I've discovered it can also be very hard to work for a perfectionist (shout out to all my past co-workers – I'm sorry!) because you're destined to fall short the minute you agree to take something on. Perfectionism is exhausting because you have to do everything yourself. And there's only one of you.
So what's my takeaway? Understanding that perfection is subjective helps you realise there's more than one way to achieve an outcome. More than one way to deliver a final product. More than one way to dress an idea. More than one brush technique, colour treatment or kick drum sound. So go easy on yourself – and everyone who works for you.
2. Your 'Perfect' is Someone Else's 'Meh'
You've poured blood, sweat, tears and time into a project, only to deliver to a client who is 'less-than-whelmed' at the finished product. "What do you mean you don't like it??! This is brilliant! My best work!?"
There's nothing more disheartening to a creative than to hear a client say "It's just not grabbing me… Maybe, try purple?"
NO! Purple will not make it better!
In your head you launch into some diatribe about how people don't get good design when they see it, that they clearly are incapable of understanding metaphor, juxtaposition or hyperbole. There's a reason I placed the birds 252px from the left border. If you move it to the right it upsets the entire composition.
What you think is perfect someone else will hate. It's just the way it is. Cheer up Charlie!
3. Casting Pearls Before Swine
I was talking to a friend once who wrote poetry. She said she had hundreds of poems she'd written over her lifetime. She took them to a publisher who told her they weren't that great and would probably never be published. From that point on she never wrote poetry again.
She took something of great value to her and threw it to a pig who trampled it in the mud.
My question to you is - why are you creating? If you are creating for public consumption, then you have to be able to take the criticism on board. Grow some thicker skin. Take the feedback head-on. Learn from it. Adjust. Try again. Criticism shouldn't stop you creating. But if you are creating for the pure joy of creating, then criticism is irrelevant. It's not for them – it's for you. And for every individual who thinks your creations suck, there will be others who find them intriguing, compelling or inspiring.
4. Perfection Can Be Blinding
We can be so blinkered by how we think things should be done, that we don't allow any margin to accept that they could be done better. Sometimes different is just different. Sometimes, different is better. Don't be so blinded to your own perspective that you can't accept that someone else's perspective might work too. This is especially important when it comes to delegation.
Someone once said that in the workplace we don't have a problem delegating tasks, but we have a massive problem delegating trust. When we delegate trust, we have to let go of "the way things must be done." Perfection can blind us to better ways of doing things. Take off your blinkers.

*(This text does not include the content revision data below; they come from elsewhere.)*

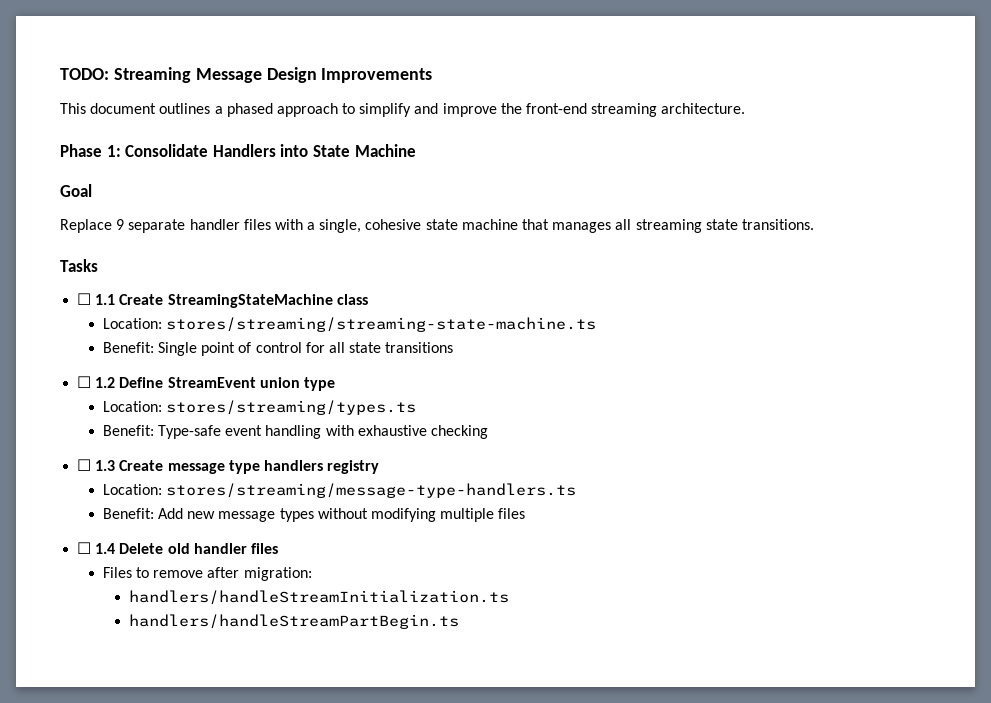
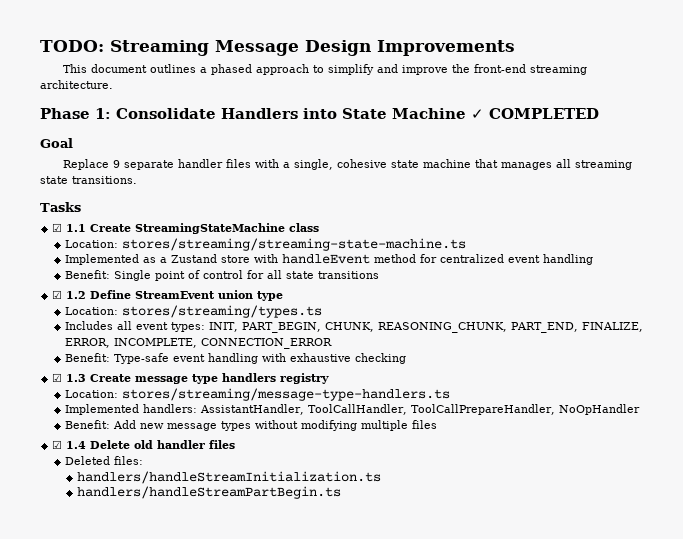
- Phase 1: Consolidate Handlers into State Machine
+ Phase 1: Consolidate Handlers into State Machine ✓ COMPLETED
- ☐ 1.1 Create StreamingStateMachine class
+ ☑ 1.1 Create StreamingStateMachine class
+ Implemented as a Zustand store with handleEvent method for centralized event handling
- ☐ 1.2 Define StreamEvent union type
+ ☑ 1.2 Define StreamEvent union type
+ Includes all event types: INIT, PART_BEGIN, CHUNK, REASONING_CHUNK, PART_END, FINALIZE, ERROR, INCOMPLETE, CONNECTION_ERROR
- ☐ 1.3 Create message type handlers registry
+ ☑ 1.3 Create message type handlers registry
+ Implemented handlers: AssistantHandler, ToolCallHandler, ToolCallPrepareHandler, NoOpHandler
- ☐ 1.4 Delete old handler files
+ ☑ 1.4 Delete old handler files
- Files to remove after migration:
+ Deleted files:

5. Don't be So Hard on Perfectionists
I'm really proud of a lot of things I've created over the years. I labour way too long on things that others would have decided long ago to say, "GETMO!" When I've completed a video render at 1am and found a typo, or I've forgotten to apply a colour grade to one single shot and it just looks clunky - I'll be the guy that makes the change and sits up for another 90 mins waiting for it to render again. 99.9% of viewers will never notice the edit. However they will notice the 'vibe' as a whole.
That's what's beautiful about a pursuit of perfection. I'll never get there, but that's ok. If you shoot for the stars and only get to the moon – you've still made it a lot further than those who aimed for neither.
It's the 1%'ers that make the difference between something good and something truly excellent. In my estimations, that's just about perfect.